Legal scholars debated the case for a while. Did Jesse have the right to defend his business with deadly force? What if it were not a burglar, but someone who was, say, fleeing a roaming pack of Nazi bikers that tried to seek refuge inside the bar? The state decided that it was Larry’s own darn fault that he was served up extra crispy, and refused to press charges against the bar owner for homicide in the defense of his bar. They ruled Mr. Harris’ death accidental, noting the drugs in his system.
Despite this, the Harris family felt that Mr. Ingram was responsible for Larry’s death and so they decided to sue. And they lost, miserably, when the state decided it was Larry’s own darn fault for being an incredibly stupid criminal. Just kidding! They held the bar owner partially responsible and awarded the Harris family $75,000 – half of the $150,000 total reward.
Ultimate Result? The bar owner’s widow (Jesse passed before the award was announced) and the building owner’s widow (this is a horrible world) are forced to pay for Larry Harris’ criminal stupidity. But I bet no one ever breaks into that bar again.

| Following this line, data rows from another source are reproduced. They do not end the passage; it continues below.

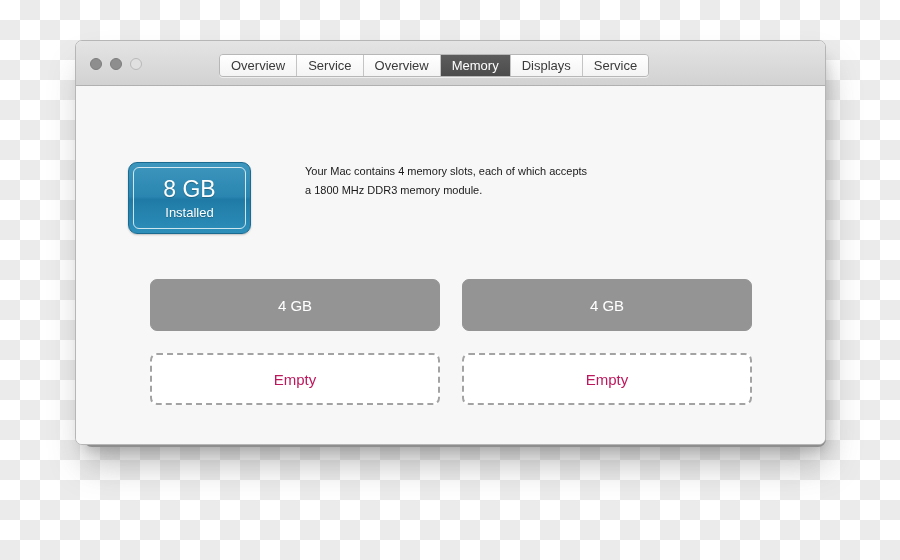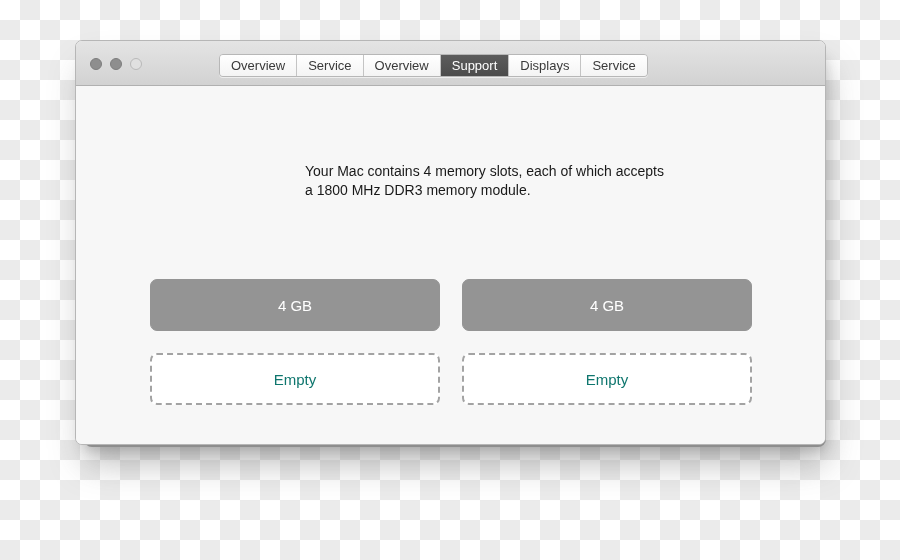"Support" div.tab { text: Support -> Memory }
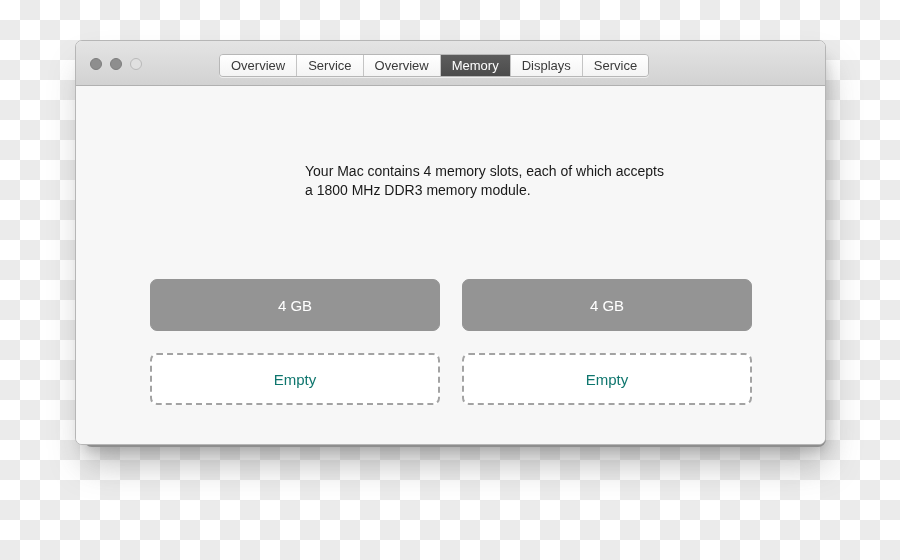"Your Mac contains 4 memory" .desc-line { font-size: 14px -> 11px }
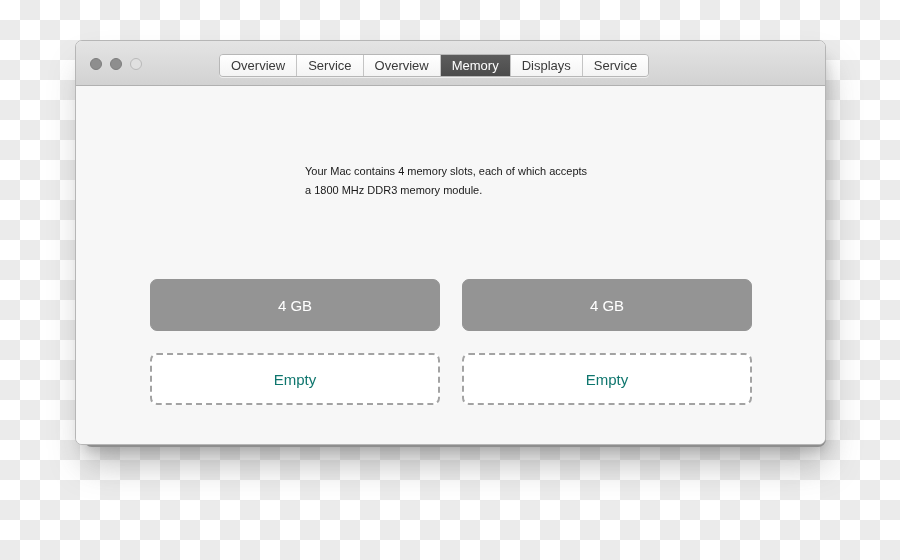"8 GB" div.memory-badge { html: none -> <div> <div>8 GB</div> <div>Installed</div> </div> }
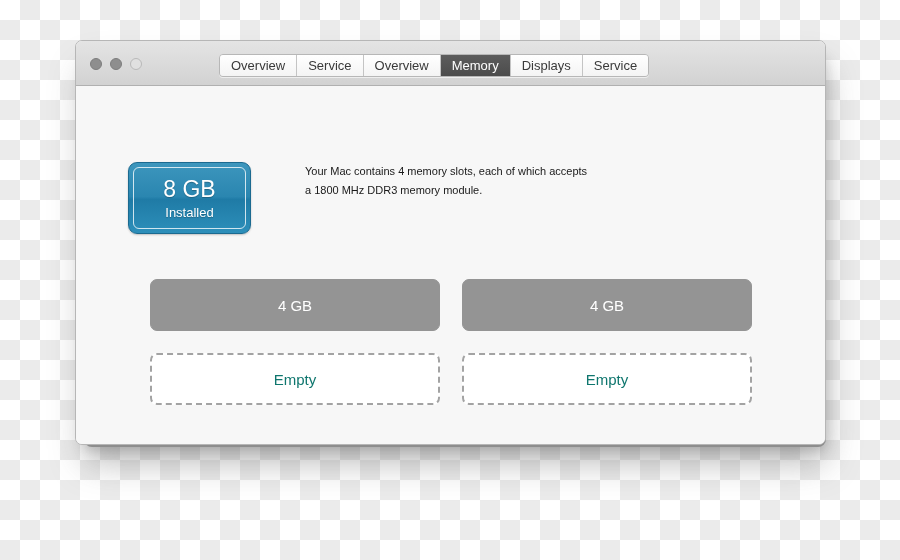"Empty" .slot.empty { color: #0f766e -> #be185d }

1: Megan Thode And The Passing Grade
Megan Thode had a very interesting case against Lehigh University last year. She received a C+ grade in an internship course which she said was so low that it was preventing her from becoming a licensed therapist. This consequently was costing her lost wages for the rest of her life, to the tune of $1.3 million – the amount she was suing the school for. She was also suing to have the grade changed to a B.
This case is not interesting because of the sensationalism over Megan’s claims of sexual discrimination and gay rights retaliation, though that did make for an entertaining media circus. What is interesting about this is that it highlights how education is a business. Megan Thode is right – without passing she makes less money. She wasn’t in school to learn to be a therapist because she wanted to improve people’s quality of life, treat the ill or comfort the distraught. She wasn’t interested in learning for the sake of learning or performing research to advance the field. Megan Thode gots ta get paid, G, and if she can’t do it over the course of 30 years then by golly she’ll do it in court. The school had promised her an education that would give her a career and they hadn’t delivered. Time to sue!
Aaaand, time to fail.
Ultimate result? Megan got zilch. Which is kind of a good thing. Give a grad student $1.3 million and it’d be gone in a few years, and who is going to hire someone who only passed their practicum thanks to a lawsuit?